Ma è in questi momenti difficili che come popolo sappiamo dare il meglio di noi, dimostrando concretamente altruismo e solidarietà, caparbietà e tenacia, capacità di non rassegnarci e spirito di sacrificio… insomma il nostro splendido cuore italiano capace sempre e comunque di sperare.
Questi giorni convulsi passeranno, speriamo prima possibile. Ci lasceranno lutti e perdite.

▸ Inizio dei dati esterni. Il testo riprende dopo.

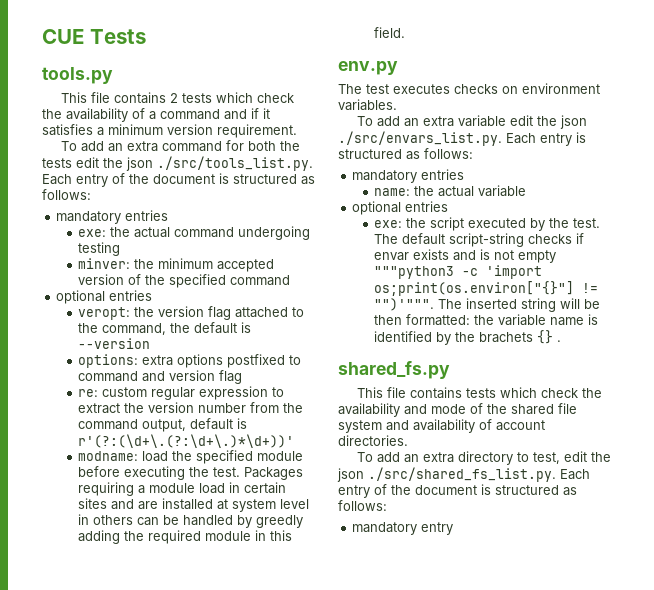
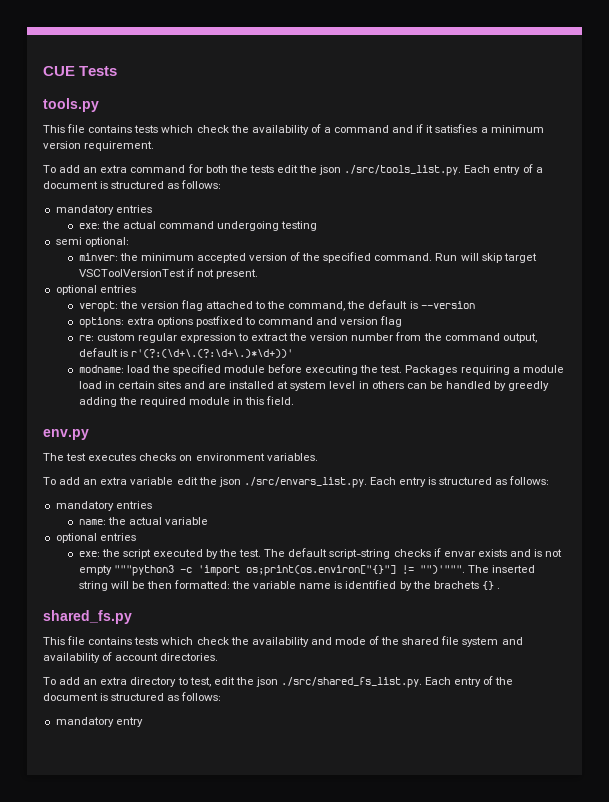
[170,93,179,103] 2 -> (133, 129) none
[129,174,149,184] the -> [535,167,543,173] a
(121, 249) none -> [55,237,129,247] // semi optional:
[230,275,291,286] command -> [374,253,537,263] [78,268,258,279] command. Run will skip target VSCToolVersionTest if not present.

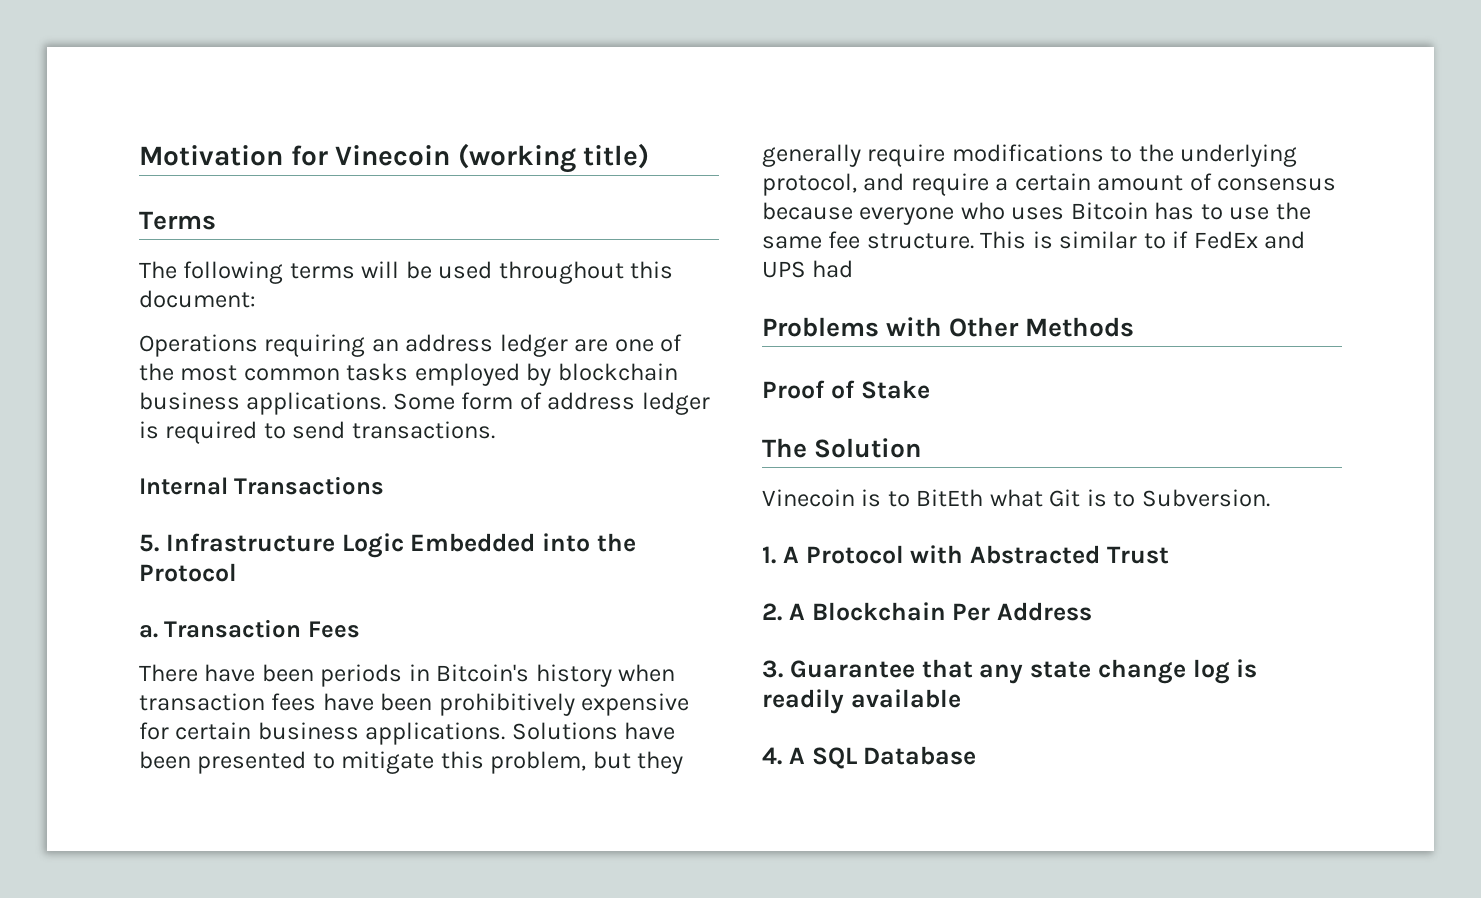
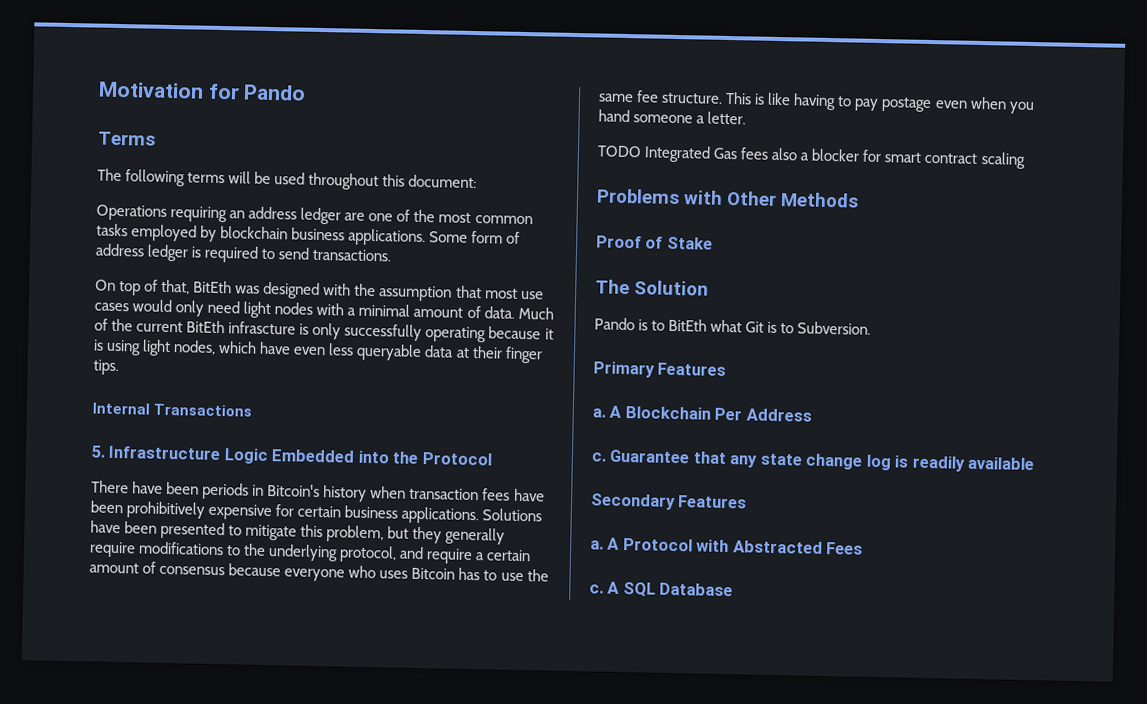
[335,143,650,173] Vinecoin (working title) -> [243,84,307,101] Pando
(495, 430) none -> [95,279,544,302] [94,299,554,320] [94,318,554,343] [93,339,543,364] [93,359,119,376] // On top of that, BitEth was designed with the assumption that most use cases would only need light nodes with a minimal amount of data. Much of the current BitEth infrascture is only successfully operating because it is using light nodes, which have even less queryable data at their finger tips.
[139,619,360,638] // a. Transaction Fees -> (492, 459) none
[1059,231,1306,249] [762,260,854,278] similar to if FedEx and UPS had -> [767,92,1035,115] [598,109,747,125] [597,145,1026,169] like having to pay postage even when you hand someone a letter. // TODO Integrated Gas fees also a blocker for smart contract scaling
[762,489,855,507] Vinecoin -> [594,317,635,331] Pando
[762,545,1169,564] [762,603,782,621] 1. A Protocol with Abstracted Trust // 2. -> [593,361,727,378] [592,408,606,418] Primary Features // a.
[762,660,783,678] 3. -> [591,452,607,462] c.
[762,747,782,765] 4. -> [590,493,748,511] [590,537,864,555] [589,584,604,594] Secondary Features // a. A Protocol with Abstracted Fees // c.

Facciamo tesoro dall’esperienza di comunità che forzatamente stiamo vivendo, facciamo tesoro di questa sosta obbligata per recuperare le giuste energie vitali per sognare e pensare al futuro nostro e della nostra Casa Comune, magari riflettendo sulle parole che Papa Francesco ci ha consegnato nel suo messaggio di Quaresima:
“Anche oggi è importante richiamare gli uomini e le donne di buona volontà alla condivisione dei propri beni con i più bisognosi attraverso l’elemosina, come forma di partecipazione personale all’edificazione di un mondo più equo. La condivisione nella carità rende l’uomo più umano; l’accumulare rischia di abbrutirlo, chiudendolo nel proprio egoismo. Possiamo e dobbiamo spingerci anche oltre, considerando le dimensioni strutturali dell’economia. Per questo motivo, nella Quaresima del 2020, dal 26 al 28 marzo, ho convocato ad Assisi giovani economisti, imprenditori e change-makers, con l’obiettivo di contribuire a delineare un’economia più giusta e inclusiva di quella attuale.”
Contagiamoci di speranza, insieme possiamo cambiare, dobbiamo farlo perché l’altro siamo noi, l’altro sono io.